* **WHAT IS NEEDED**
Pull every line that includes the word "Linnea" from the data.

* **DATA SECTION**
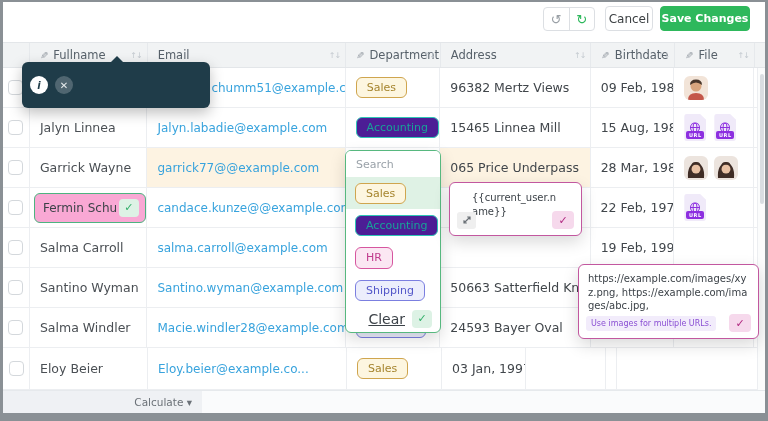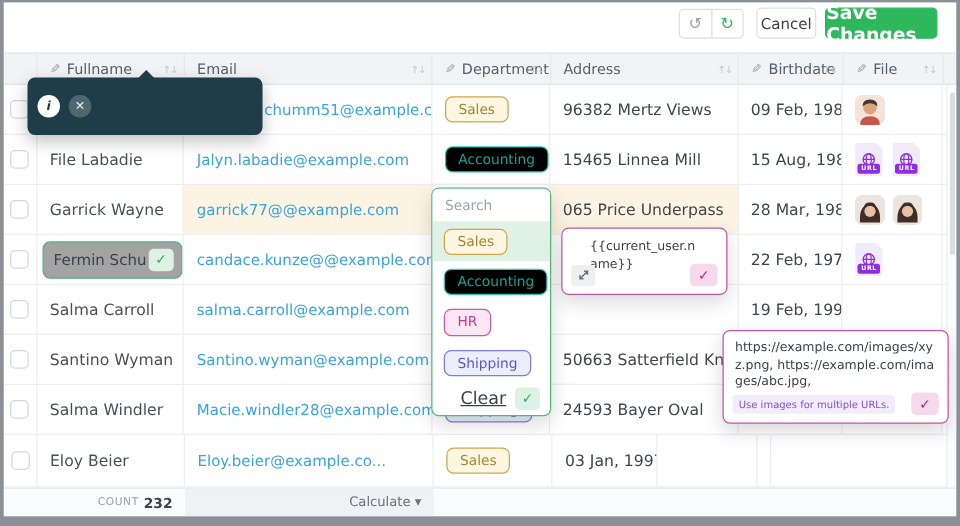--- a/index.html
+++ b/index.html
@@ -8,21 +8,21 @@
   .window { position:absolute; left:3px; top:2px; width:762px; height:411px; background:#fff; overflow:hidden; }
 
   
   .toolbar { position:absolute; left:0; top:0; width:762px; height:40px; background:#fff; }
   .undo-group { position:absolute; left:540px; top:5px; width:52px; height:24px; border:1px solid #dcdfe3; border-radius:4px; display:flex; background:#fff; }
   .undo-group .half { flex:1; display:flex; align-items:center; justify-content:center; font-size:13px; cursor:pointer; }
   .undo-group .half:first-child { border-right:1px solid #dcdfe3; color:#9aa0a6; }
   .undo-group .half:last-child { color:#2eb85c; }
   .btn { position:absolute; top:4px; height:25px; border-radius:4px; font-size:12px; display:flex; align-items:center; justify-content:center; cursor:pointer; font-family:inherit; }
   .btn-cancel { left:602px; width:48px; background:#fff; border:1px solid #dcdfe3; color:#3c4043; }
-  .btn-save { left:657px; width:90px; background:#2eb85c; border:1px solid #2eb85c; color:#fff; font-weight:bold; font-size:15px; }
+  .btn-save { left:657px; width:90px; background:#2eb85c; border:1px solid #2eb85c; color:#fff; font-weight:bold; font-size:11px; }
 
   
   .thead { position:absolute; left:0; top:40px; width:762px; height:26px; display:flex; background:#f1f3f4; border-top:1px solid #e3e6e9; border-bottom:1px solid #e3e6e9; }
   .th { display:flex; align-items:center; font-size:11.5px; color:#57616a; padding-left:10px; border-right:1px solid #e6e9ec; position:relative; }
   .th .pencil { color:#9aa1a8; font-size:10px; margin-right:5px; display:inline-block; transform:scaleX(-1); }
   .th .sort { position:absolute; right:5px; font-size:8px; color:#c3c9cf; letter-spacing:-1px; cursor:pointer; }
   .c0{width:27px;} .c1{width:118px;} .c2{width:199px;} .c3{width:95px;} .c4{width:151px;} .c5{width:84px;} .c6{width:80px;} .c7{width:8px; border-right:none;}
 
   .tbody { position:absolute; left:0; top:66px; width:762px; }
   .tr { display:flex; height:40px; border-bottom:1px solid #eceef1; background:#fff; }
@@ -31,26 +31,26 @@
   .td.c0 { justify-content:center; padding-left:0; }
   .name { font-size:12.5px; color:#4a4f54; }
   .email { font-size:12px; color:#38a3dd; }
   .plain { font-size:12.5px; color:#41464b; }
   .cb { width:15px; height:15px; border:1px solid #d4d8dc; border-radius:4px; background:#fff; cursor:pointer; }
   .edited { background:#fdf3e2; }
   .email-offset { padding-left:64px; }
 
   .badge { display:inline-block; font-size:11px; padding:3px 10px; border-radius:6px; border:1px solid; line-height:1.2; cursor:pointer; }
   .b-sales { background:#fdf6e0; border-color:#cfa54e; color:#a5842d; }
-  .b-accounting { background:#000000; border-color:#2ec4b6; color:#17a398; }
+  .b-accounting { background:#4c1d95; border-color:#2ec4b6; color:#17a398; }
   .b-hr { background:#fbe7f3; border-color:#d6569f; color:#c03b8d; }
   .b-shipping { background:#eceefc; border-color:#7b7fe0; color:#5357c9; }
 
   
-  .name-edit { position:relative; display:flex; align-items:center; width:114px; height:30px; margin-left:1px; border:1.5px solid #4db380; border-radius:6px; background:#a3a3a3; padding:0 4px 0 8px; }
+  .name-edit { position:relative; display:flex; align-items:center; width:114px; height:30px; margin-left:1px; border:1.5px solid #4db380; border-radius:6px; background:#f9a8d4; padding:0 4px 0 8px; }
   .name-edit input { border:none; outline:none; width:76px; font-size:12px; color:#3c4248; font-family:inherit; background:transparent; }
   .mini-check { width:20px; height:18px; border-radius:4px; background:#ddf2e5; color:#2fae67; font-size:11px; display:flex; align-items:center; justify-content:center; cursor:pointer; }
 
   
   .avatar { width:24px; height:24px; border-radius:6px; margin-right:6px; overflow:hidden; flex:none; }
   .urlfile { position:relative; width:22px; height:27px; background:#f0eaf9; border-radius:3px; margin-right:8px; flex:none;
              clip-path:polygon(0 0, 72% 0, 100% 22%, 100% 100%, 0 100%); }
   .urlfile .globe { position:absolute; left:50%; top:8px; transform:translateX(-50%); }
   .urlfile .tag { position:absolute; left:2px; right:2px; bottom:2px; background:#8d2fe0; color:#fff; font-size:5px; text-align:center; border-radius:2px; padding:1px 0; font-weight:bold; letter-spacing:.5px; }
 
@@ -168,21 +168,21 @@
         </span>
       </div>
       <div class="td c7"></div>
     </div>
 
     <div class="tr">
       <div class="td c0">
             <span class="cb"></span>
           </div>
       <div class="td c1">
-            <span class="name">File Labadie</span>
+            <span class="name">Jalyn Linnea</span>
           </div>
       <div class="td c2">
             <span class="email">Jalyn.labadie@example.com</span>
           </div>
       <div class="td c3">
             <span class="badge b-accounting">Accounting</span>
           </div>
       <div class="td c4">
             <span class="plain">15465 Linnea Mill</span>
           </div>
@@ -357,24 +357,20 @@
       <div class="td c6"></div>
       <div class="td c7"></div>
     </div>
   </div>
 
   <div class="scrollstrip">
         <div class="scrollthumb"></div>
       </div>
 
   <div class="tfoot">
-    <div class="foot-count">
-      <span class="lbl">COUNT</span>
-      <span class="val">232</span>
-    </div>
     <div class="foot-calc">Calculate ▾</div>
   </div>
 
   <div class="tooltip">
     <span class="info">i</span>
     <span class="close">✕</span>
   </div>
 
   <div class="dropdown">
     <input class="search" placeholder="Search" style="">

* **THE ANSWER**
+            <span class="name">Jalyn Linnea</span>
             <span class="plain">15465 Linnea Mill</span>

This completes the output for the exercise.